[Opening Data shown section]

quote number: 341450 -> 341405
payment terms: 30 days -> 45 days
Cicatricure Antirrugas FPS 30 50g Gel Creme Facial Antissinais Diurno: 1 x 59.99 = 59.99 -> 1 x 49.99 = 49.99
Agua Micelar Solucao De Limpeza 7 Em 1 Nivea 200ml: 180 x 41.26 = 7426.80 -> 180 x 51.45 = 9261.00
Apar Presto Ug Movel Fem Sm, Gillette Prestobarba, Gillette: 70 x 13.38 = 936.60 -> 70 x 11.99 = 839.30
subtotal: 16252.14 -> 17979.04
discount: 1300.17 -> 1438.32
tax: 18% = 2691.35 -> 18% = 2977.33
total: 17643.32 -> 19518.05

[Closing Data shown section]
[Opening Data shown section]

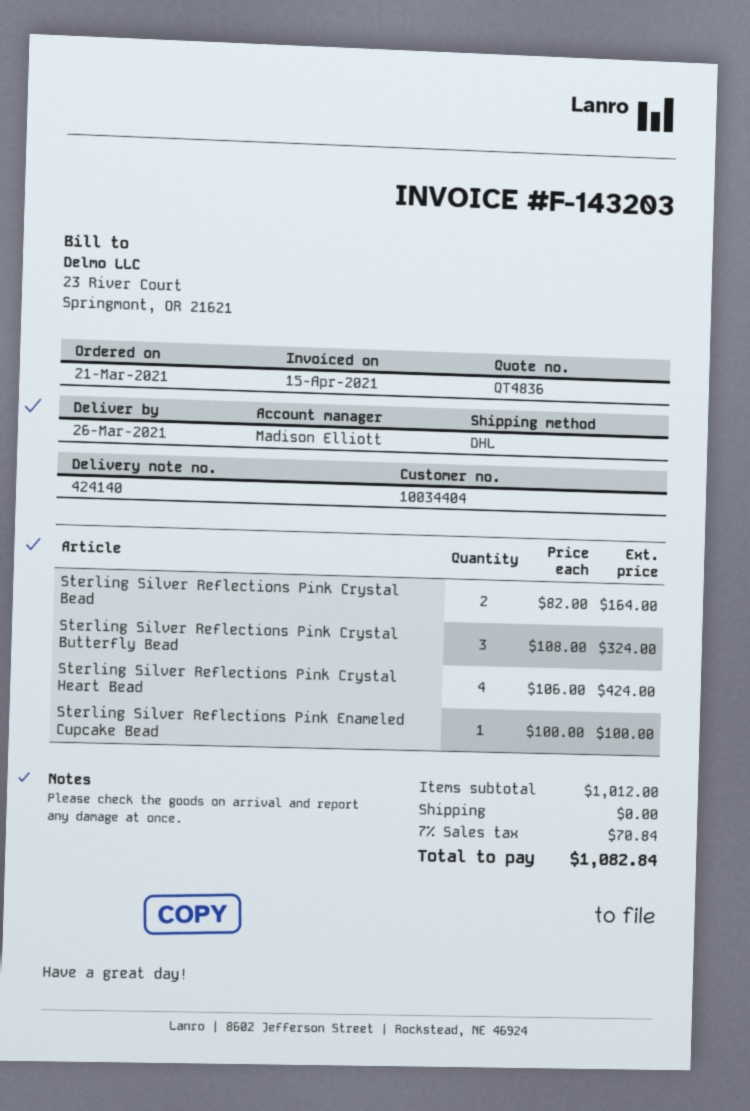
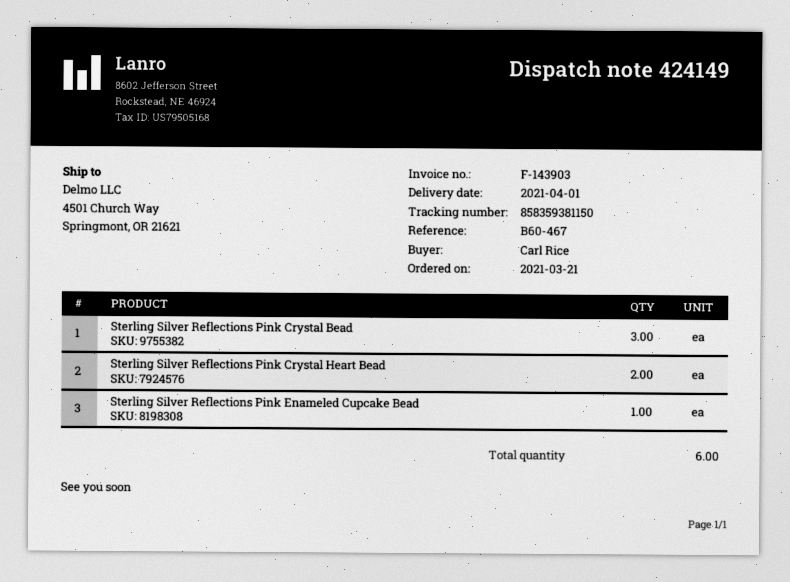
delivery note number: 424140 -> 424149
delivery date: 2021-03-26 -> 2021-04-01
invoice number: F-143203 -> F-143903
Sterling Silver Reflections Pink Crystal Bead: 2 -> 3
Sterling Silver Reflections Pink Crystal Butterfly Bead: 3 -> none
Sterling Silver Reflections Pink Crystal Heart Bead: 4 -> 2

[Closing Data shown section]

# Work task
Where a line of the entries contains the word "delivery", copy that line.

# The completed task
delivery note number: 424140 -> 424149
delivery date: 2021-03-26 -> 2021-04-01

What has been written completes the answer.